A study by the University of Cambridge also found that for every 5 per cent increase of a person’s total energy intake provided by sugar-sweetened drinks, the risk of developing type 2 diabetes may increase by 18 per cent.

Researchers analysed a separate large-scale study of more than 25,000 people aged 40 to 79 living in Norfolk who recorded everything they ate and drank. During around 11 years of follow-up, 847 participants were diagnosed with new-onset type 2 diabetes.

The team looked at whether they drank sugar-sweetened beverages (such as fizzy drinks and squashes), sweetened-milk beverages (like milkshakes, flavoured milks and hot chocolate), sweetened tea or coffee, artificially sweetened drinks and fruit juice, and found that nearly all participants consumed at least one sweet beverage, with soft drinks the most commonly consumed.

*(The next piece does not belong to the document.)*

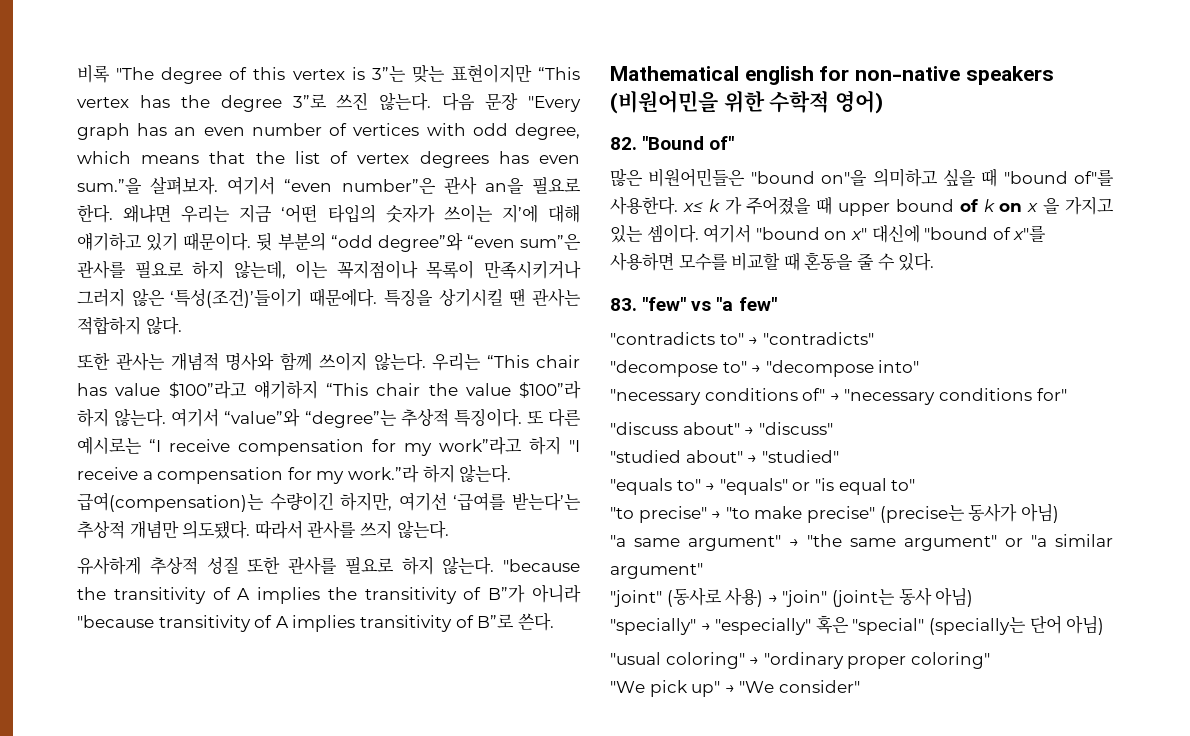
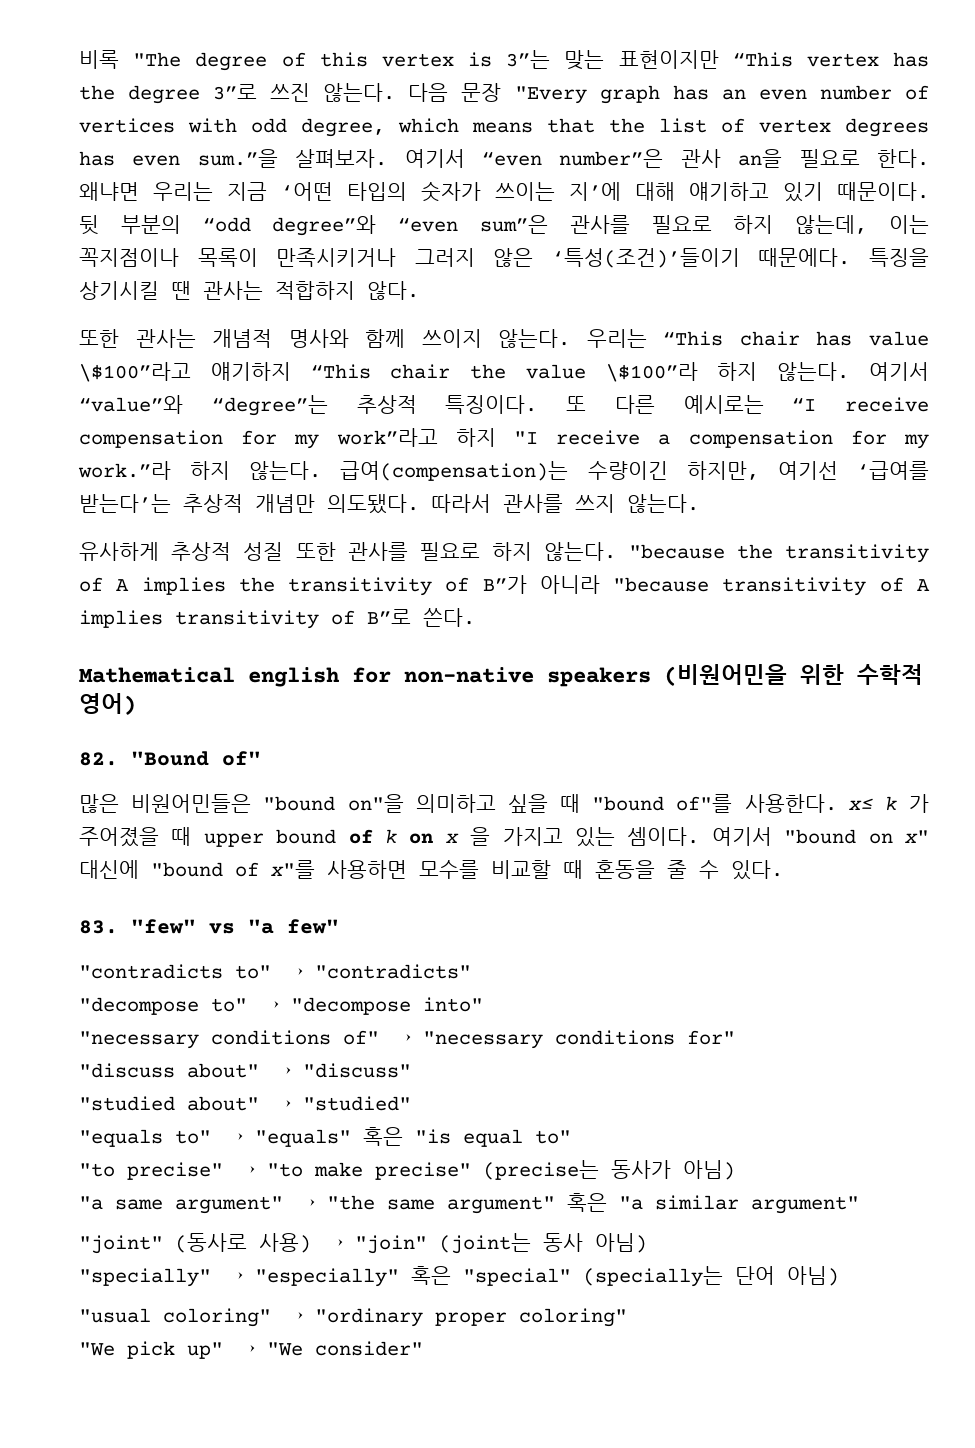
[168,381,247,399] $100”라고 -> [79,362,191,382] \$100”라고
[519,381,581,399] $100”라 -> [605,362,698,382] \$100”라
[792,482,811,491] or -> [363,1127,403,1146] 혹은
[1005,538,1023,547] or -> [567,1193,607,1212] 혹은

They found that soft drinks and sweetened-milk beverages were all associated with a greater incidence of diabetes, but artificially sweetened beverages, sweetened tea or coffee and fruit juice were not.

They estimated that replacing one soft drink or sweetened-milk beverage a day with a serving of water or unsweetened tea or coffee reduced the incidence of diabetes by 14 per cent to 25 per cent.

“Our findings suggest that reducing consumption of sweet beverages, in particular soft drinks and sweetened-milk beverages, and promoting drinking water and unsweetened tea or coffee as alternatives may help curb the escalating diabetes epidemic,” the authors concluded.

Analysis of the food diaries led them to find that consumers of sweetened tea or coffee and sweetened-milk beverages were more likely to be from a lower social class and have generally less healthy diets. Fruit juice consumers were of higher social class and had generally healthier diets.

It is estimated that at least 3.2 million people in the UK have type 2 diabetes, which is linked to increasing levels of obesity, unhealthy diets and a lack of exercise.